Japan does have one 24-hour news channel (NHK World) that broadcasts news about Japan and the world (or at least certain parts of it – primarily Asia), but it is broadcast in English to the rest of the world. Thus, it would appear that the national broadcaster expends more resources to disseminate Japanese perspectives about Japan and the world to the world, than it does to inform people in Japan about what is happening in the world.

Within Japan, if one has access to a broadcast satellite dish, one can watch a lengthy world news program presented by NHK that borrows news from foreign broadcasters, which is dubbed over in Japanese. This is arguably as ‘global’ as the news in Japan gets. News streams in from 23 news broadcasters around the globe – every continent and region of the world is represented, with the exception of Antarctica and Africa.

When questioned by the author as to why no African broadcasters were being utilized, a representative of NHK replied that unfortunately they could not cover all of the world, and that news about Africa was at times presented by broadcasters from other regions that do feature on the program – such as BBC and Al Jazeera.

Indeed, covering all of the world may not be feasible, but the reasoning behind the choice to entirely ignore news from just one of the world’s inhabited continents, one that happens to make up of one-quarter of the world’s countries and accounts for as much as 88 percent of conflict-related deaths in the post-Cold War world, remains extremely difficult to fathom.

NHK’s own newsgathering structure, of course, reflects similar priorities. Of its 29 overseas bureaus, only one is situated on the African continent – in Cairo, Egypt. But Cairo looks more to the Middle East than it does to Africa, and, considering that NHK has three other bureaus in the Middle East, Cairo seems an odd choice for a bureau supposedly responsible for covering Africa.
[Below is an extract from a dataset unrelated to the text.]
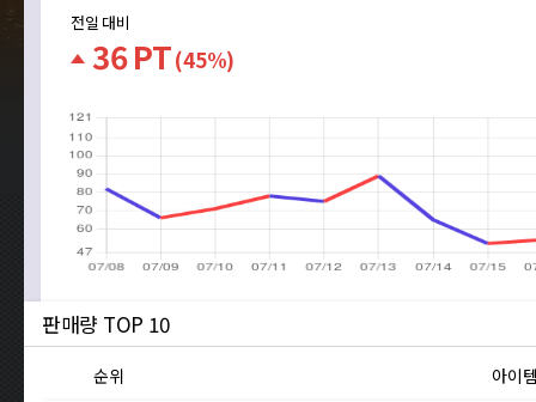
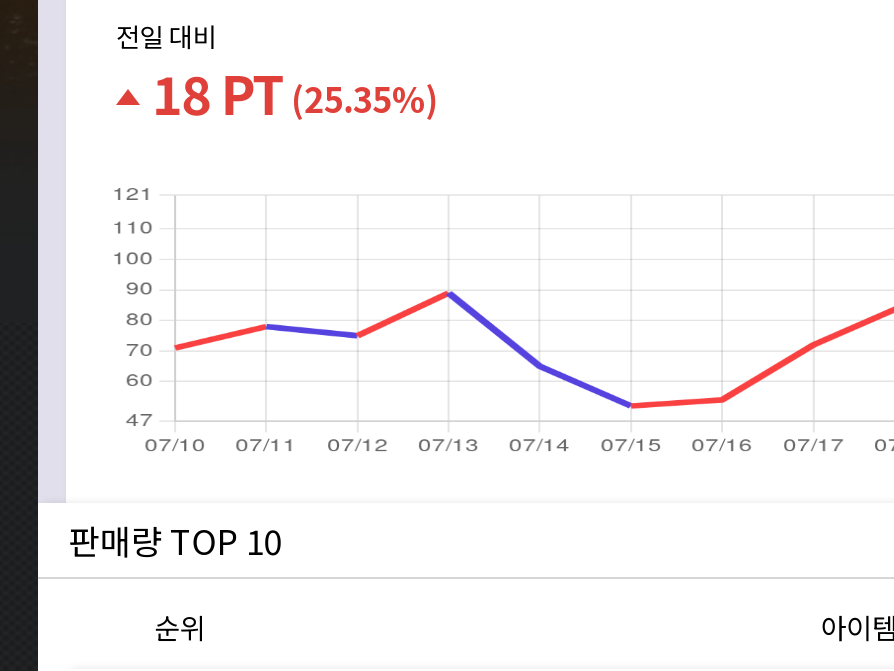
[92,34,127,78] 36 -> [152,55,210,129] 18
[175,44,235,74] (45%) -> [291,73,439,123] (25.35%)
[104,173,532,246] [image] -> [174,289,888,411] [image]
Then again, if the coverage of Africa (or rather the lack thereof) by NHK news is any indication, it would appear that the Cairo bureau is not expected to cover Africa.

NHK, globalization is happening, and, for better or for worse, Africa is included. Please adjust accordingly.

4 Responses to “NHK and the missing continent”

  1. NAKAJIMA Hideaki (Jimmy) Says:

    Exactly!

    It is truely Japanese that “it would appear that the national broadcaster expends more resources to disseminate Japanese perspectives about Japan and the world to the world, than it does to inform people in Japan about what is happening in the world”…

    Hope not only my impression, it seems Japanese media tend to pick up much US news including some trifles such as a car chase (e.g. police car chasing car of guys susupected of robbery).

    I think most Japsanese media candidly reflect national foreign policy, and both purposefully and inadvertently give people comfort of “living in harmony” (i.e. sticking to homogeneity), as a result isolating themselves from the outer world. The media is one of the causes for some big challenges many people argue Japan is facing and a product at the same time.

  2. Thank you Jimmy.

    Yes, I can’t get over the levels of nation-centricism in the media. It fails to reflect the reality of the way the world is. The irony is, shutting out information about the world only makes it more difficult to protect and promote supposed ‘national interest’.

    In any case, the bombardment of nation-centricism is so constant and so powerful that the young ones growing up in this media environment really don’t stand a chance of seeing the world through any other type of lens…

  3. NAKAJIMA Hideaki (Jimmy) Says:

    Indeed. Many young people are in a way deprived of chances to develop their lives in a variety of perspectives… This hinders protection and promotion of national interest in a substantial meaning.